Misalnya, Anda seorang kepala desa yang menerima bingkisan besar dari pengembang properti. Meskipun Anda tidak bisa menolak saat itu, segera laporkan ke Inspektorat Daerah agar tidak timbul masalah di kemudian hari.

4. Bangun Budaya Anti-Gratifikasi di Lingkungan Kerja - Ciptakan lingkungan kerja yang transparan dan akuntabel. Sosialisasikan aturan tentang gratifikasi kepada seluruh karyawan dan berikan contoh yang baik. Dengan begitu, praktik gratifikasi bisa dicegah sejak dini.

Misalnya, adakan pelatihan anti-korupsi secara berkala dan buat aturan yang jelas tentang penerimaan hadiah. Pastikan semua orang memahami konsekuensi hukum dari praktik gratifikasi.

Apa sebenarnya yang dimaksud dengan gratifikasi, Pak Bambang?

Menurut Bapak Busyro Muqoddas, mantan Ketua KPK, gratifikasi adalah pemberian dalam arti luas, yakni meliputi pemberian uang, barang, rabat (diskon), komisi, pinjaman tanpa bunga, tiket perjalanan, fasilitas penginapan, perjalanan wisata, pengobatan cuma-cuma, dan fasilitas lainnya. Gratifikasi tersebut dapat diterima di dalam negeri maupun di luar negeri dan yang dilakukan dengan menggunakan sarana elektronik atau tanpa sarana elektronik.

Bagaimana cara membedakan antara hadiah biasa dengan gratifikasi yang dilarang, Bu Rina?
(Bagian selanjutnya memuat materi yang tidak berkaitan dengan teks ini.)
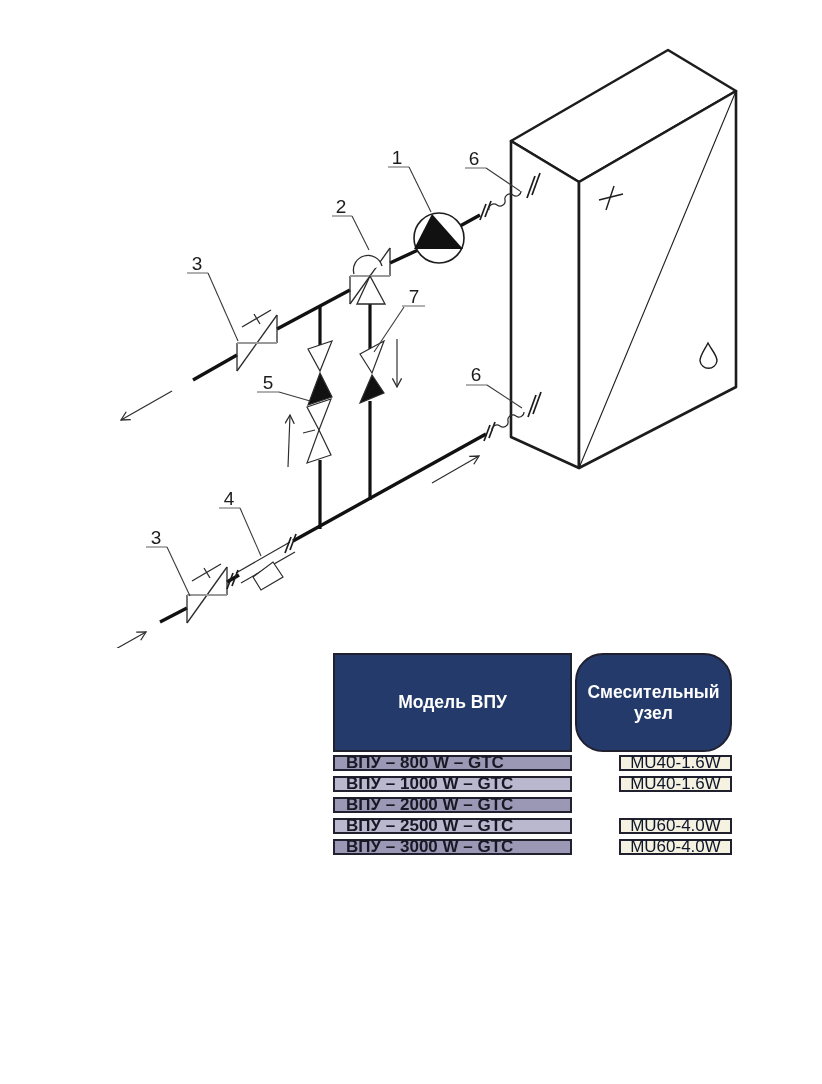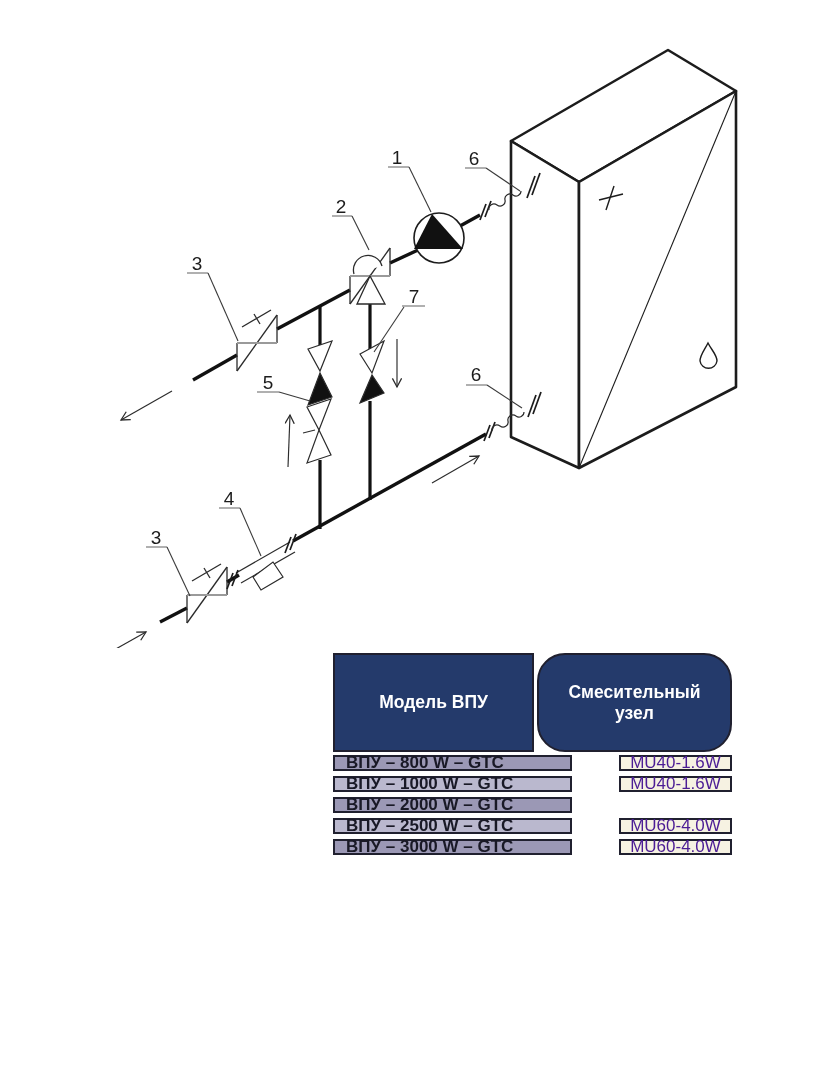--- a/index.html
+++ b/index.html
@@ -12,7 +12,7 @@
   .th{background:var(--header-bg,#243a6b);border:2px solid var(--table-border,#20202f);
       color:#fff;font-weight:bold;font-size:17.5px;display:flex;align-items:center;
       justify-content:center;text-align:center;line-height:1.2;box-sizing:border-box;}
-  .th-model{width:201px;}
+  .th-model{width:239px;}
   .th-unit{flex:1;padding:0 8px;border-radius:28px;}
   .t-row{display:flex;gap:13px;height:16px;margin-bottom:5px;}
   .model-cell{width:239px;box-sizing:border-box;border:2px solid var(--table-border,#20202f);

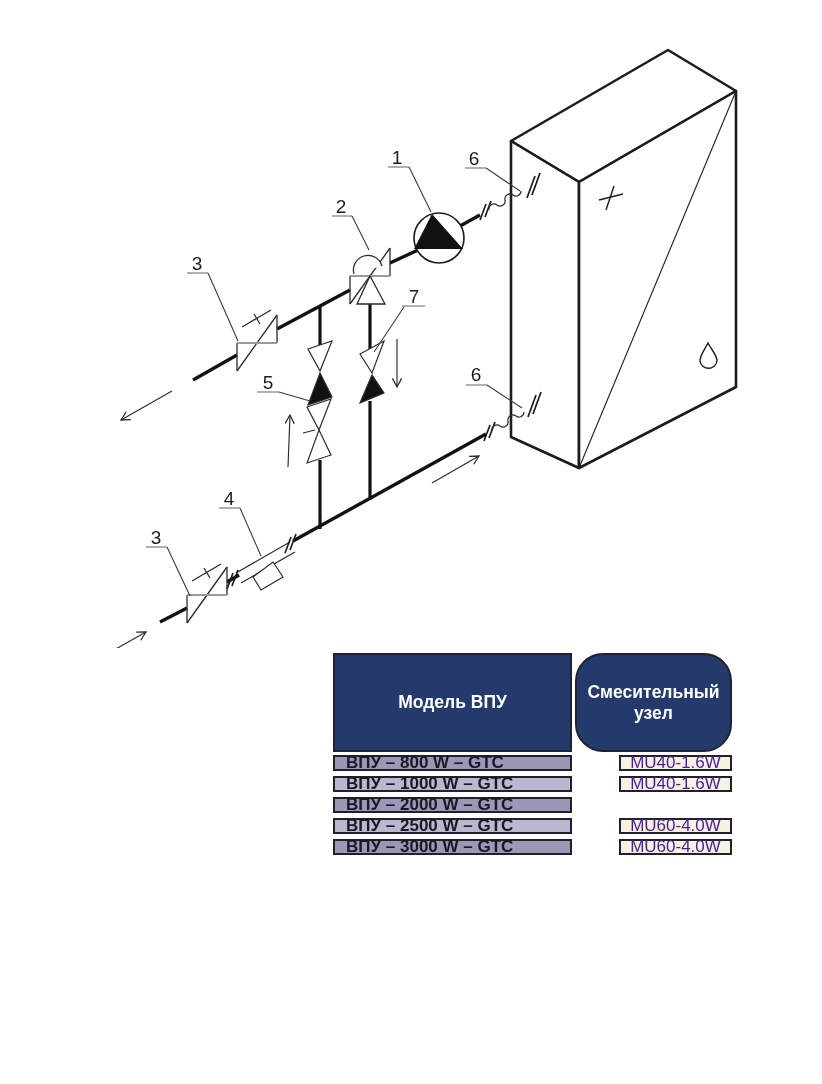--- a/index.html
+++ b/index.html
@@ -20,7 +20,7 @@
       display:flex;align-items:center;padding-left:11px;}
   .t-row:nth-child(even) .model-cell{background:var(--row-dark,#9b98b5);}
   .unit-cell{flex:1;box-sizing:border-box;border:2px solid var(--table-border,#20202f);
-      background:var(--cell-cream,#f6f2e2);font-size:17px;color:#4c1d95;
+      background:var(--cell-cream,#f6f2e2);font-size:17px;color:#0f172a;
       display:flex;align-items:center;justify-content:center;margin-left:34px;}
 </style>
 </head>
Ibu Sri Mulyani Indrawati, Menteri Keuangan RI, pernah menjelaskan bahwa hadiah biasa diberikan karena hubungan pribadi atau sosial, tanpa ada maksud tertentu. Sementara, gratifikasi dilarang karena ada unsur penyalahgunaan wewenang atau jabatan, yang bertujuan untuk mempengaruhi keputusan atau tindakan seseorang.
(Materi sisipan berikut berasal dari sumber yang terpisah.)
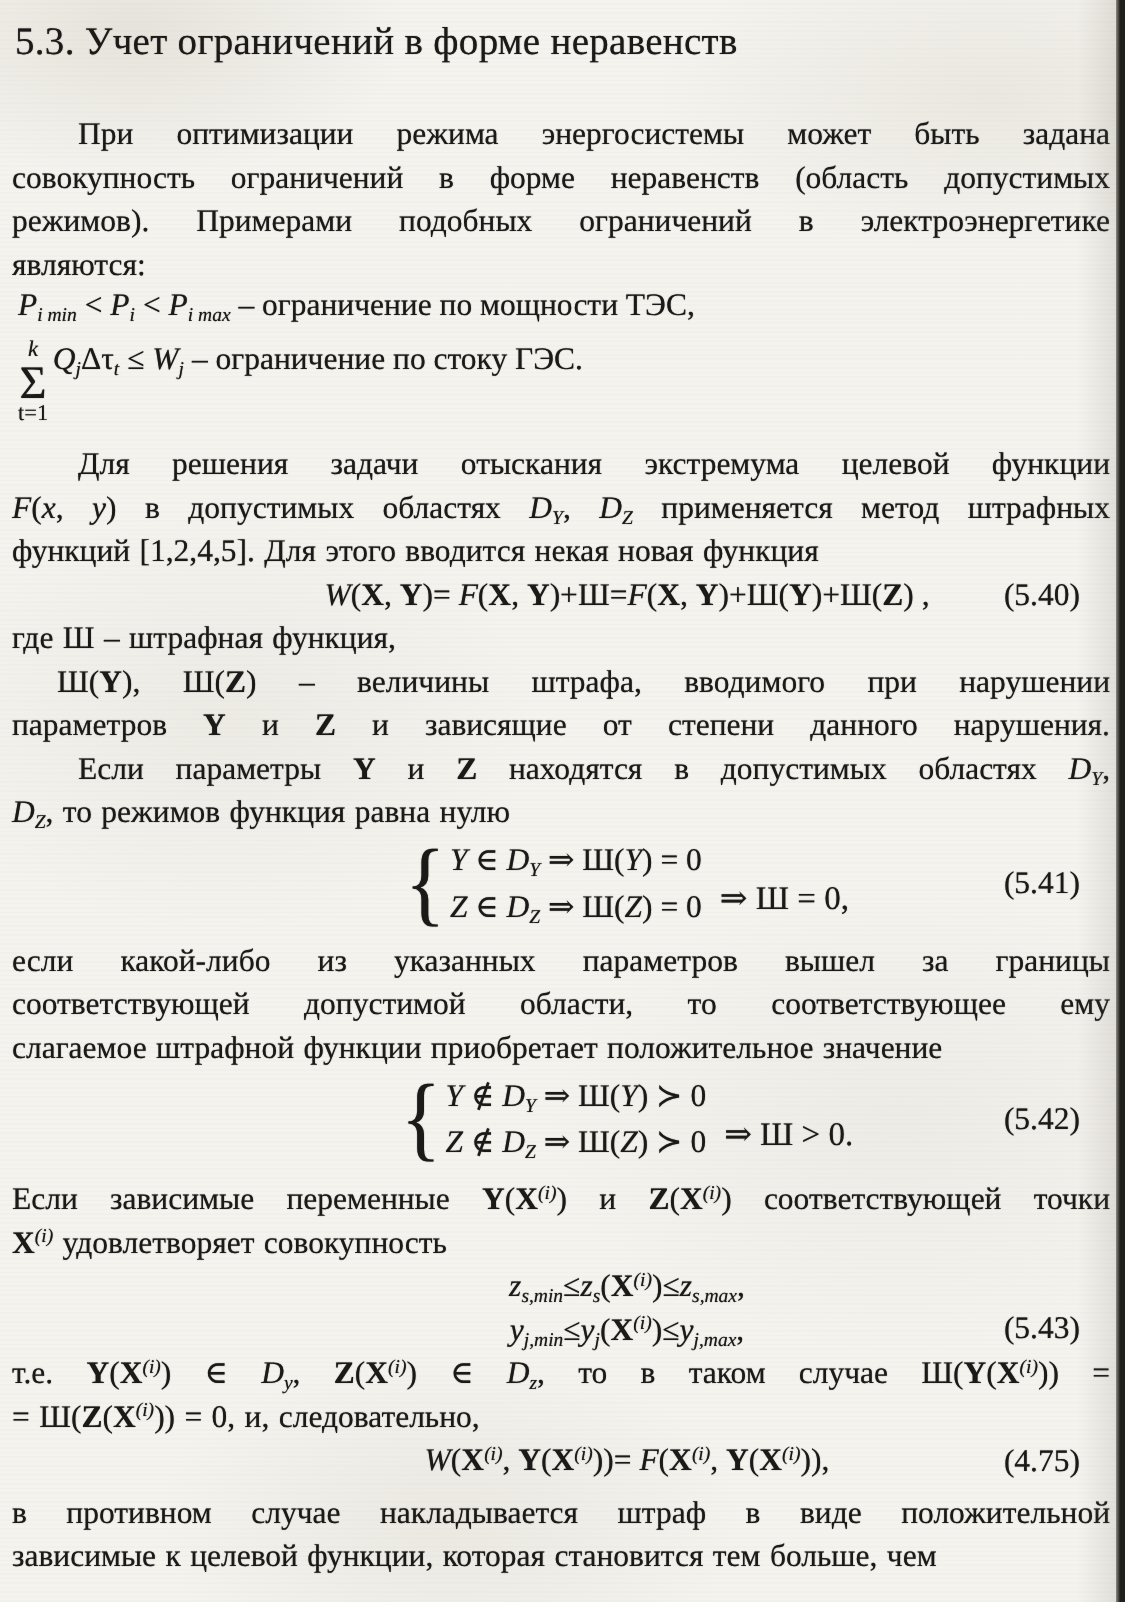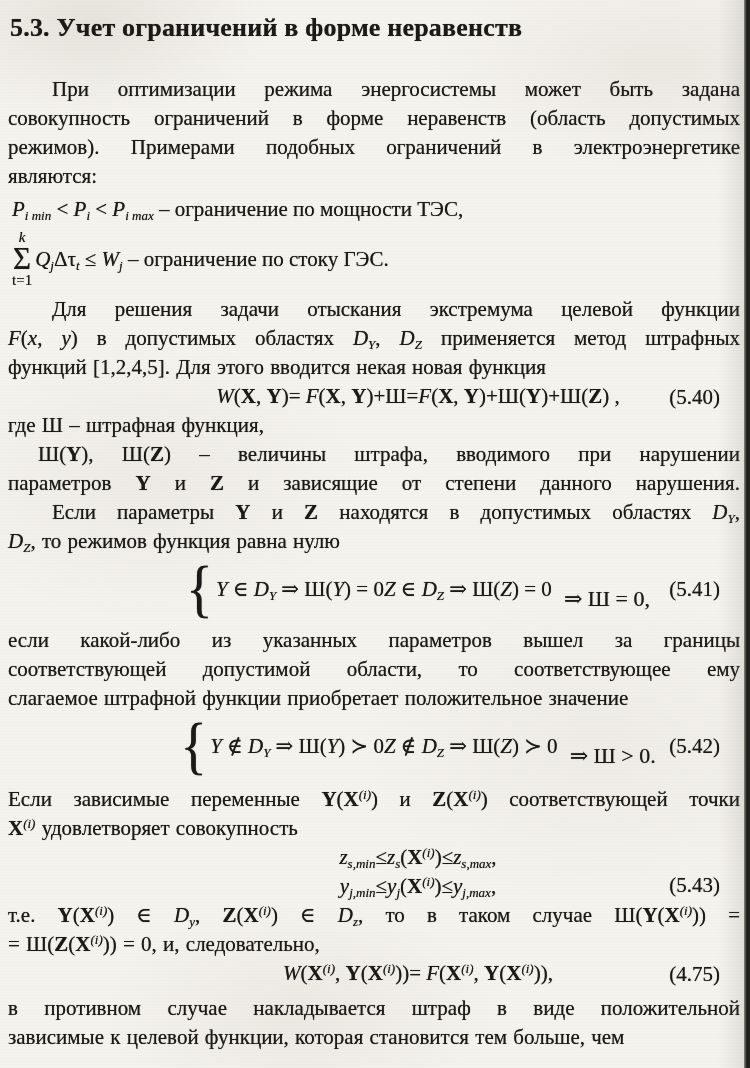--- a/index.html
+++ b/index.html
@@ -35,7 +35,7 @@
     text-shadow:0 0 .7px rgba(25,24,22,.75);
   }
   .heading{
-    font-size:26px;font-weight:700;line-height:32px;
+    font-size:26px;font-weight:400;line-height:32px;
     margin:12px 0 0 2px;letter-spacing:.2px;
   }
   .para{font-size:21px;line-height:29px;word-spacing:1px;}

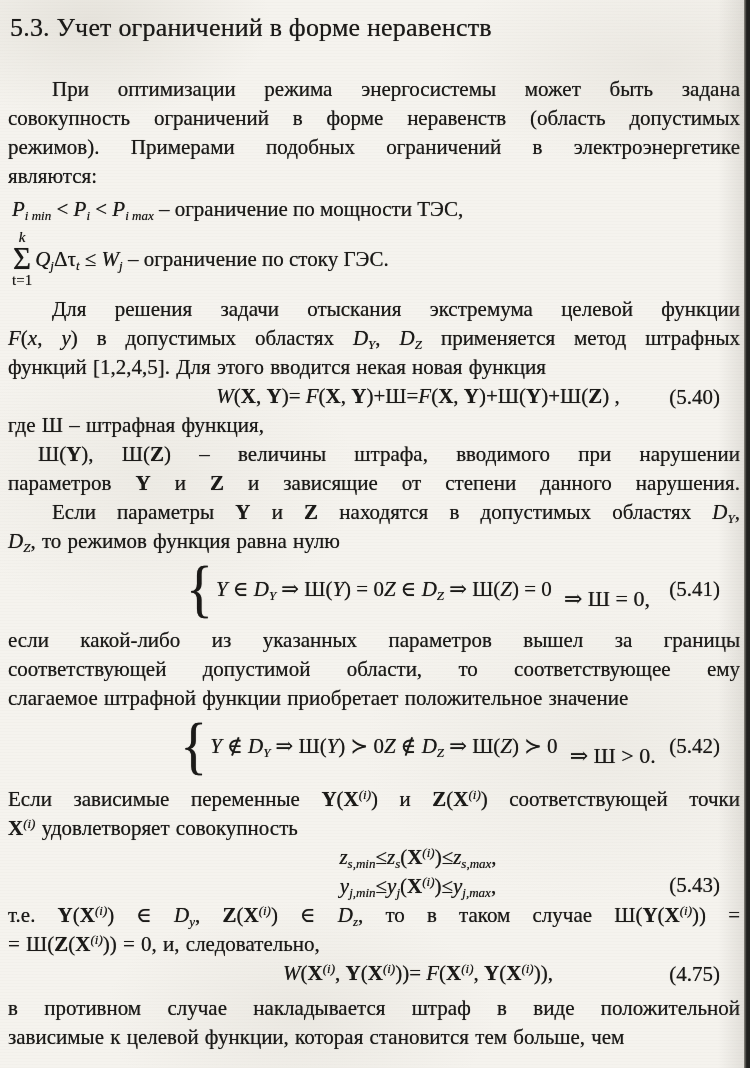--- a/index.html
+++ b/index.html
@@ -53,7 +53,7 @@
   .tk-b{font-weight:700;}
   sub.tk-isub,sup.tk-isup{font-style:italic;}
   
-  .f-line{display:flex;align-items:center;font-size:21px;margin-left:4px;}
+  .f-line{display:flex;align-items:flex-start;font-size:21px;margin-left:4px;}
   .f-power{height:36px;}
   .f-sum{height:64px;}
   .sum-wrap{display:inline-flex;flex-direction:column;align-items:center;margin-right:3px;}

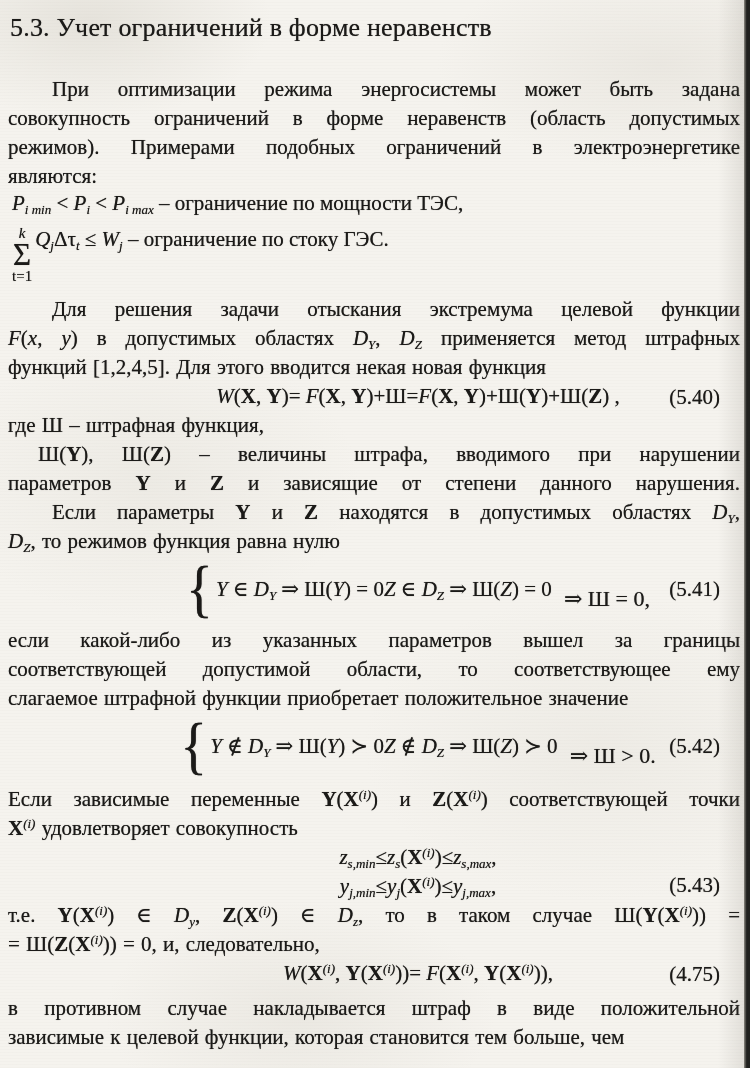--- a/index.html
+++ b/index.html
@@ -66,7 +66,7 @@
   .eq-num-low{top:auto;bottom:1px;transform:none;}
   .system{display:inline-flex;align-items:center;height:66px;}
   .brace{font-size:56px;line-height:60px;font-weight:400;transform:scaleY(1.12);margin-right:3px;}
-  .sys-col{display:inline-flex;flex-direction:row;text-align:left;}
+  .sys-col{display:inline-flex;flex-direction:column;text-align:left;}
   .sys-line{line-height:31px;white-space:nowrap;}
   .sys-res{margin-left:12px;font-size:22px;white-space:nowrap;margin-top:19px;}
   .eq-stack{line-height:29px;}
Apa saja sanksi hukum bagi penerima gratifikasi, Mas Joko?

Menurut Dr. Hotman Paris Hutapea, SH., MH., advokat kondang, penerima gratifikasi dapat dijerat dengan Pasal 12B Undang-Undang Pemberantasan Tindak Pidana Korupsi. Sanksinya bisa berupa pidana penjara minimal 4 tahun dan maksimal 20 tahun, serta denda minimal Rp 200 juta dan maksimal Rp 1 miliar.

Bagaimana cara melaporkan praktik gratifikasi yang saya ketahui, Mbak Ayu?

Menurut Firli Bahuri, Ketua KPK, Anda bisa melaporkan praktik gratifikasi melalui berbagai saluran, seperti website KPK, call center 198, atau surat elektronik. Pastikan Anda memberikan informasi yang akurat dan lengkap agar laporan Anda bisa ditindaklanjuti.

Apakah pelapor gratifikasi akan dilindungi oleh hukum, Pak Herman?

Menurut Prof. Mahfud MD, mantan Menko Polhukam, pelapor gratifikasi akan dilindungi oleh Undang-Undang Perlindungan Saksi dan Korban. Identitas pelapor akan dirahasiakan dan mereka akan diberikan perlindungan hukum jika merasa terancam.